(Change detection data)

= = = =

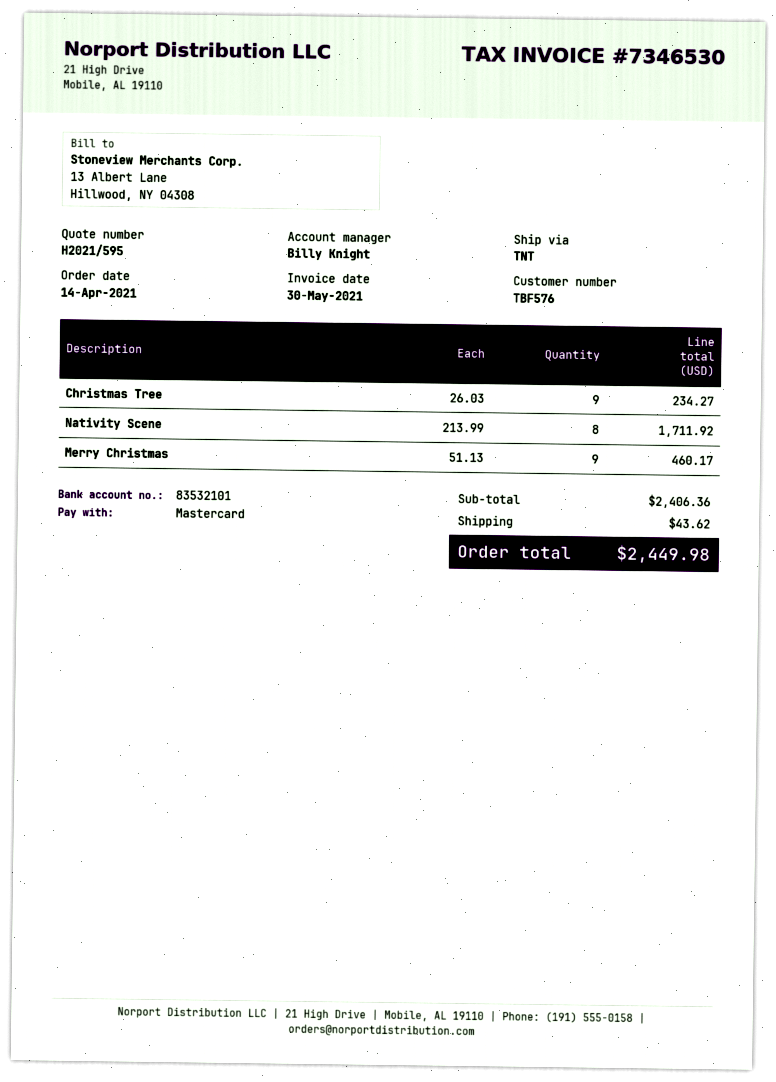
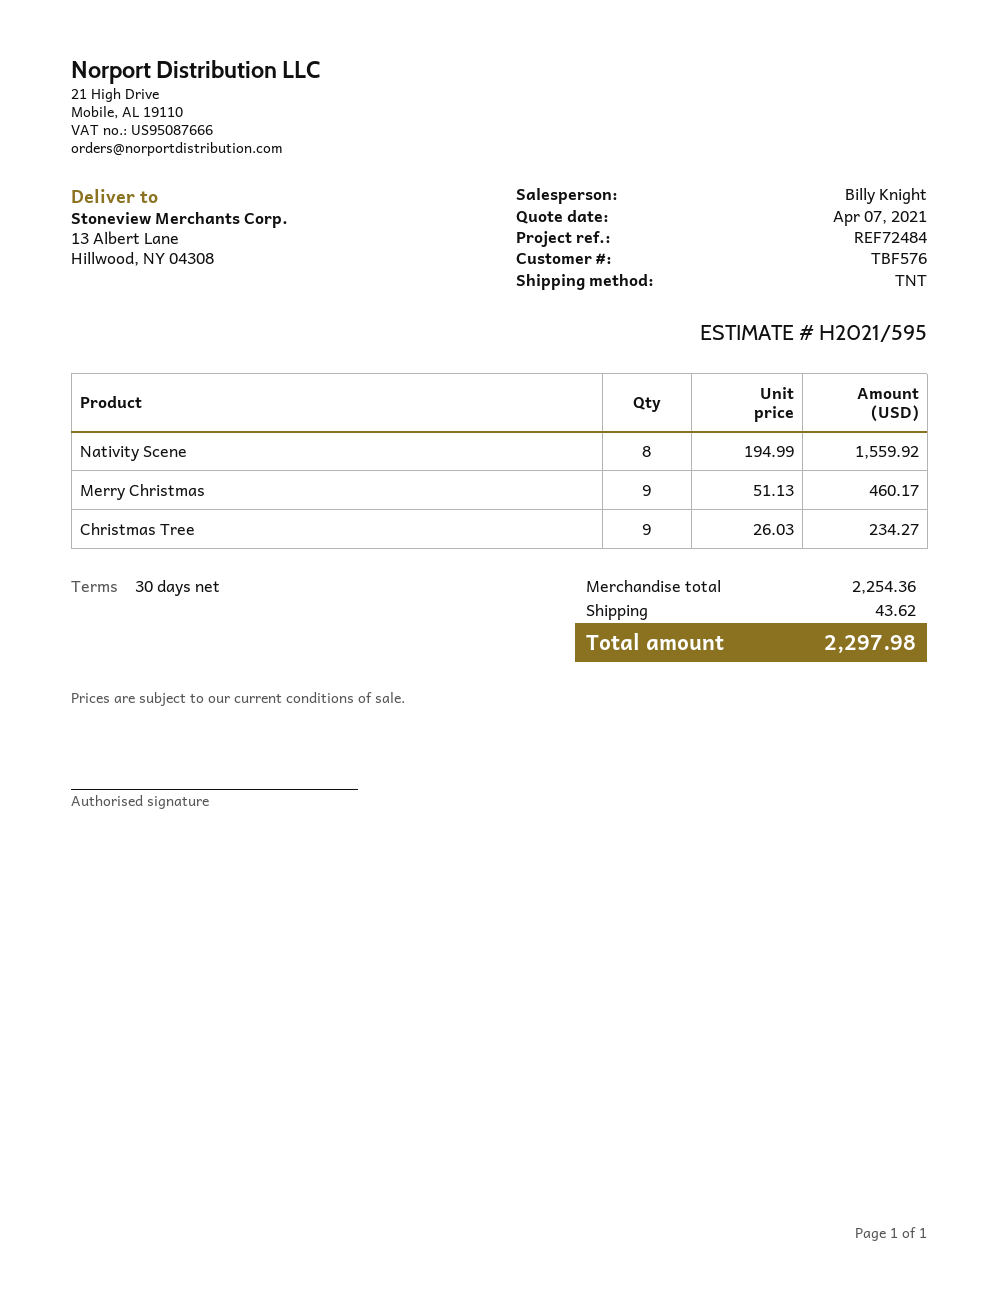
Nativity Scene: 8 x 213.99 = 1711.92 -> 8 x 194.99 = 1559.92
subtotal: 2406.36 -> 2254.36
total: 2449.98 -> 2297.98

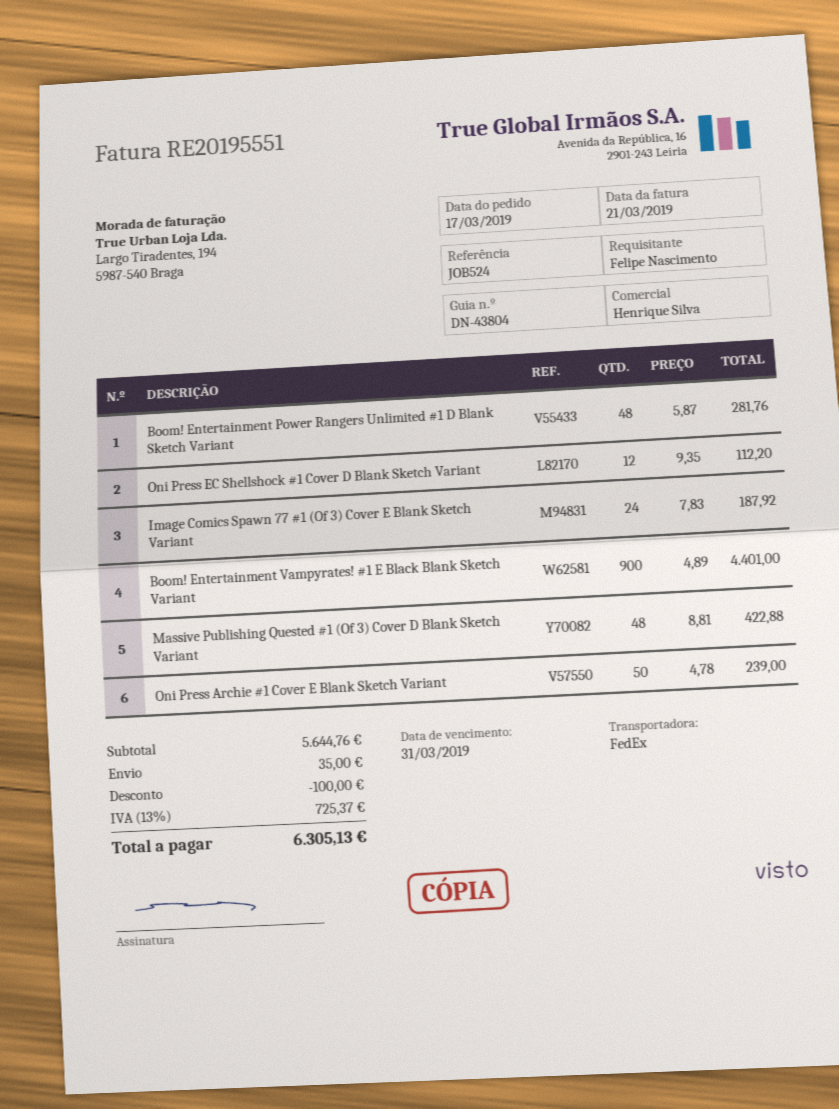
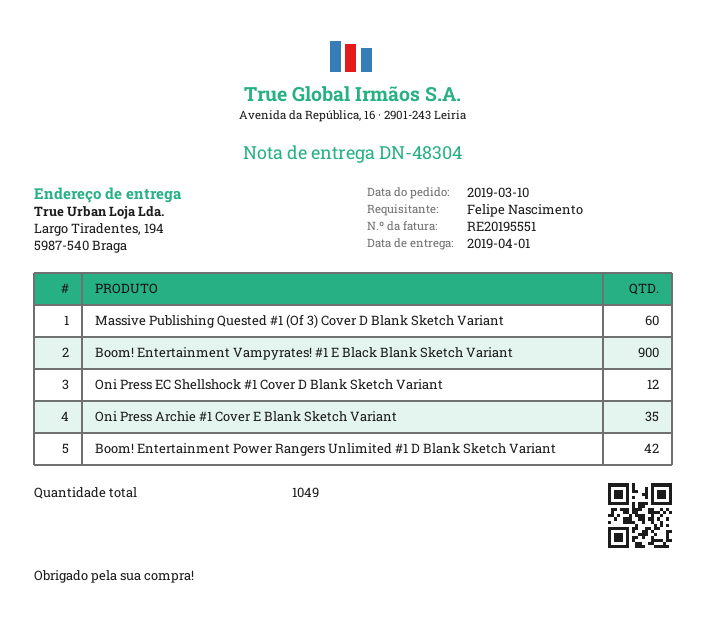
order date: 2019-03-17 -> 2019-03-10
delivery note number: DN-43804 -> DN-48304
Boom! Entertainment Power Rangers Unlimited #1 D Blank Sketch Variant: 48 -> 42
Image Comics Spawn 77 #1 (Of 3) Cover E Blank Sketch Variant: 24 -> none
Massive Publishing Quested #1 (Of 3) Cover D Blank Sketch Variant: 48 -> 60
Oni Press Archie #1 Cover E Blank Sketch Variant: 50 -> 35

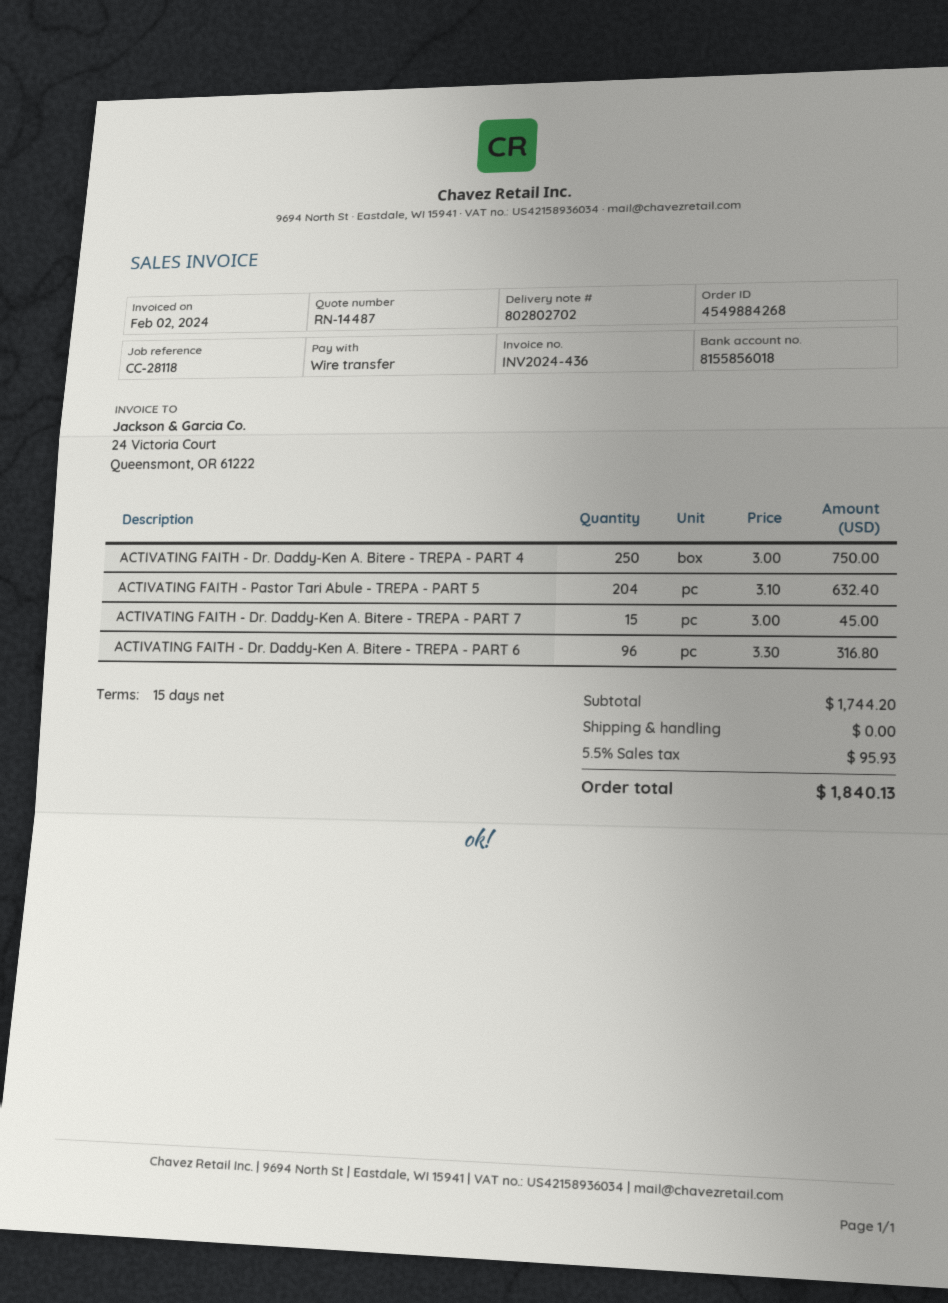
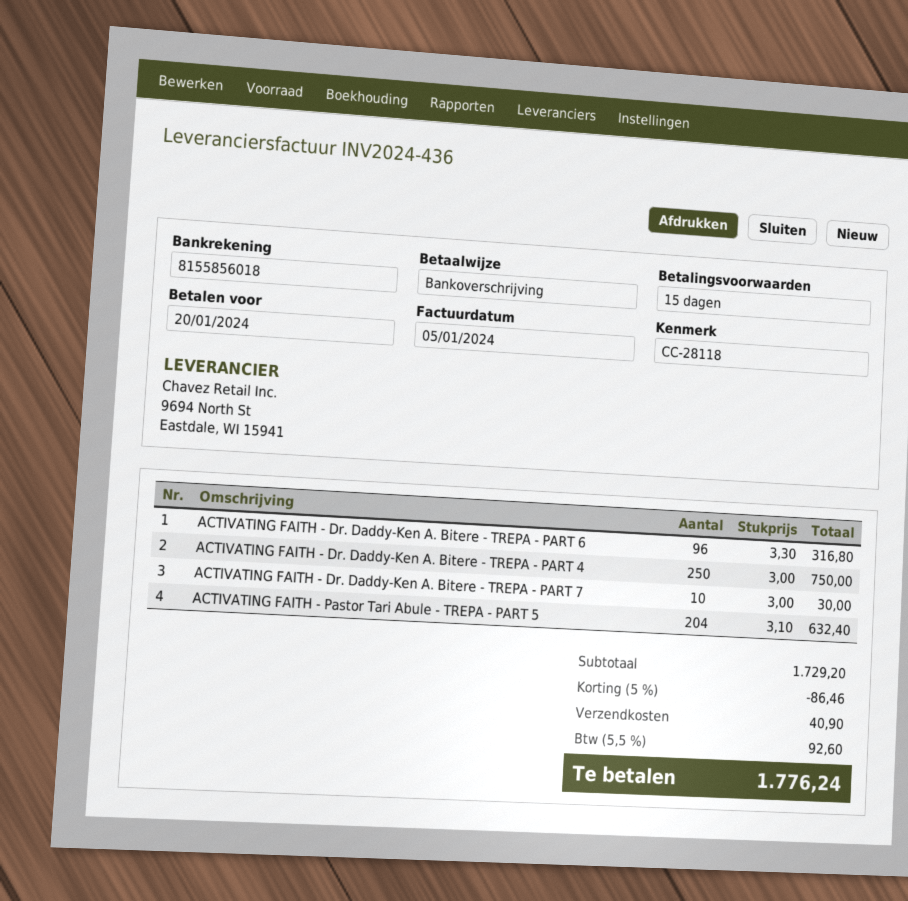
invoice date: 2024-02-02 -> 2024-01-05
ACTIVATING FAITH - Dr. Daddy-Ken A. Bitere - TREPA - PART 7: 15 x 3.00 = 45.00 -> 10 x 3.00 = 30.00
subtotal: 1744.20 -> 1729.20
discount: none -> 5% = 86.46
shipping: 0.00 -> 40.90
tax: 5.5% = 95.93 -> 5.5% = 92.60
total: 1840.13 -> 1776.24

= = = =

**What this task involves**
Checking each line above, count the ones that hold the word "none" and state the total alone.

**Solution for this task**
2